海外売上高が大きい国内主要製薬上位9社における、2019年度の海外売上高上位製商品について調査、分析を実施しました。現時点において、国内の製薬9社の海外売上高上位品で最も多いモダリティは低分子であり、売上額という観点でも低分子が約7割を占めていました。主疾患領域については、品目数、売上高いずれにおいても抗悪性腫瘍薬と免疫調節薬および神経系薬が高い割合を占めることがわかりました。

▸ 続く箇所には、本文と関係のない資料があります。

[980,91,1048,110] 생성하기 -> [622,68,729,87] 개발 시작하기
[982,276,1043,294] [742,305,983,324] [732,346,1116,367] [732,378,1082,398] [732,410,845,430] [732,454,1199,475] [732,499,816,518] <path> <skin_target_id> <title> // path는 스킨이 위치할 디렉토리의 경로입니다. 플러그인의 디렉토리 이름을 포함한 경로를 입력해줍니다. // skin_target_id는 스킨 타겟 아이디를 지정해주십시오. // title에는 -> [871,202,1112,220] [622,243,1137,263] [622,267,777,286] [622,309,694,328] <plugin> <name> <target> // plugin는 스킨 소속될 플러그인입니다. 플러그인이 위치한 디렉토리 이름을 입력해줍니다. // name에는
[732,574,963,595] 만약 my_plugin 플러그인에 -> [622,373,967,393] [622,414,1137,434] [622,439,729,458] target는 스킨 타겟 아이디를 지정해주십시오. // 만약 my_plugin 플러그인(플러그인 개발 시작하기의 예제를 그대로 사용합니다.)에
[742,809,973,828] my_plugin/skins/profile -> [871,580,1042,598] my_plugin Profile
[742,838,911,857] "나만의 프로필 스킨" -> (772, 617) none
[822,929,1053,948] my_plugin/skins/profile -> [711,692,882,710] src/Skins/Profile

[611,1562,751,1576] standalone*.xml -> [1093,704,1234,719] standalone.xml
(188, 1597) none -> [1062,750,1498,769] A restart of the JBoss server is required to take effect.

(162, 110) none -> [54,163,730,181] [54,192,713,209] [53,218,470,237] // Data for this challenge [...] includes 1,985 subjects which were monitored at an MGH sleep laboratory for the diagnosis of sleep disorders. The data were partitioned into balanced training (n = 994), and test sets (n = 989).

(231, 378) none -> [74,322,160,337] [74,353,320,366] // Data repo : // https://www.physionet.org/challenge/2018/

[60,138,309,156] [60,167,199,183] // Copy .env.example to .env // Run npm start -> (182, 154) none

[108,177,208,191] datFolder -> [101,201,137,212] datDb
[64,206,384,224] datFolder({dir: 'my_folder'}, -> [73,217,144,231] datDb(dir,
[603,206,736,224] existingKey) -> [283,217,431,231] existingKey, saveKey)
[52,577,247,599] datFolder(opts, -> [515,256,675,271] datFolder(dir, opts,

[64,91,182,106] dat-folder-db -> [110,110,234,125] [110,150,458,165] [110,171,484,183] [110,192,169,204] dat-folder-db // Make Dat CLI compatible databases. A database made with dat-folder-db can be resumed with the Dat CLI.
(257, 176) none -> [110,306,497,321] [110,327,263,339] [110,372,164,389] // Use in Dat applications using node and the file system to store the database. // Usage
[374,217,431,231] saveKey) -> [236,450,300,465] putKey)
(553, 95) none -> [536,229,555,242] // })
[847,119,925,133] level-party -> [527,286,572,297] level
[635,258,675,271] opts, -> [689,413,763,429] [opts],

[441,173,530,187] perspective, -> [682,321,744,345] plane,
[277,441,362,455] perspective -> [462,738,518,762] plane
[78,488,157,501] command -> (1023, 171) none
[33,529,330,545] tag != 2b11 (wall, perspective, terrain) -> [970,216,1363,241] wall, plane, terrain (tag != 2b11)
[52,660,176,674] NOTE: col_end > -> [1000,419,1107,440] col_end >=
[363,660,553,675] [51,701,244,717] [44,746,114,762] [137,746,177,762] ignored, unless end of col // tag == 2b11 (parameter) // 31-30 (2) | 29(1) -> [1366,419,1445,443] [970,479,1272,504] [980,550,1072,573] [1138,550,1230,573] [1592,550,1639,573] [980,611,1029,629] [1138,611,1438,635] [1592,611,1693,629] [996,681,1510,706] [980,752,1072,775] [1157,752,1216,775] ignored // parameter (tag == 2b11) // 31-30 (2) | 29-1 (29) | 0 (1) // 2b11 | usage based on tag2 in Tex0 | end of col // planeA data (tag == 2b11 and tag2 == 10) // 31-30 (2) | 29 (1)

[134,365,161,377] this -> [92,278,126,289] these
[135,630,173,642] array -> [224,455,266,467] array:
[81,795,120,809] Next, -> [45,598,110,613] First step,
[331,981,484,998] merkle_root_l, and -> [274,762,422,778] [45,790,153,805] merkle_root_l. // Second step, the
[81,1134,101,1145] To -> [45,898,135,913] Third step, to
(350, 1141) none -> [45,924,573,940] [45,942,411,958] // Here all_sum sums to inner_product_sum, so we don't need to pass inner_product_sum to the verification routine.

開発販売方法という点では、自社の販売網を通じて自社オリジンの開発品や他社からの導入品を販売しているケース、自社オリジンの開発品を主に海外企業に導出、あるいは親会社に導出することによってマイルストン、ロイヤルティ等収入を得て海外売上を得ているケース、あるいは自社オリジンの製品を海外製薬企業と共同で開発、販売することで売上販売金とマイルストン、ロイヤルティ収入を得るといったケース等、海外売上上位9社の中でもその方法はさまざまでした。販売地域では、海外においてブロックバスター化している製品はそれら売上地域に必ず米国を含んでいました。導出品は導出先でほぼブロックバスターとなっていました。そして創出起源という点においては主要国内9社の海外売上高上位品は自社オリジンの割合が品目数、売上高の両面において高い傾向を示していることがわかりました。ただ、今回のデータは、2019年度の国内9社の海外売上高上位製商品に限定したスナップショットであることから、より厳密な要因分析を行うためには、海外売上高上位製商品に含めなかった他品目ならびに国内の製商品の情報を加え、経年的に分析していく必要があると思われます。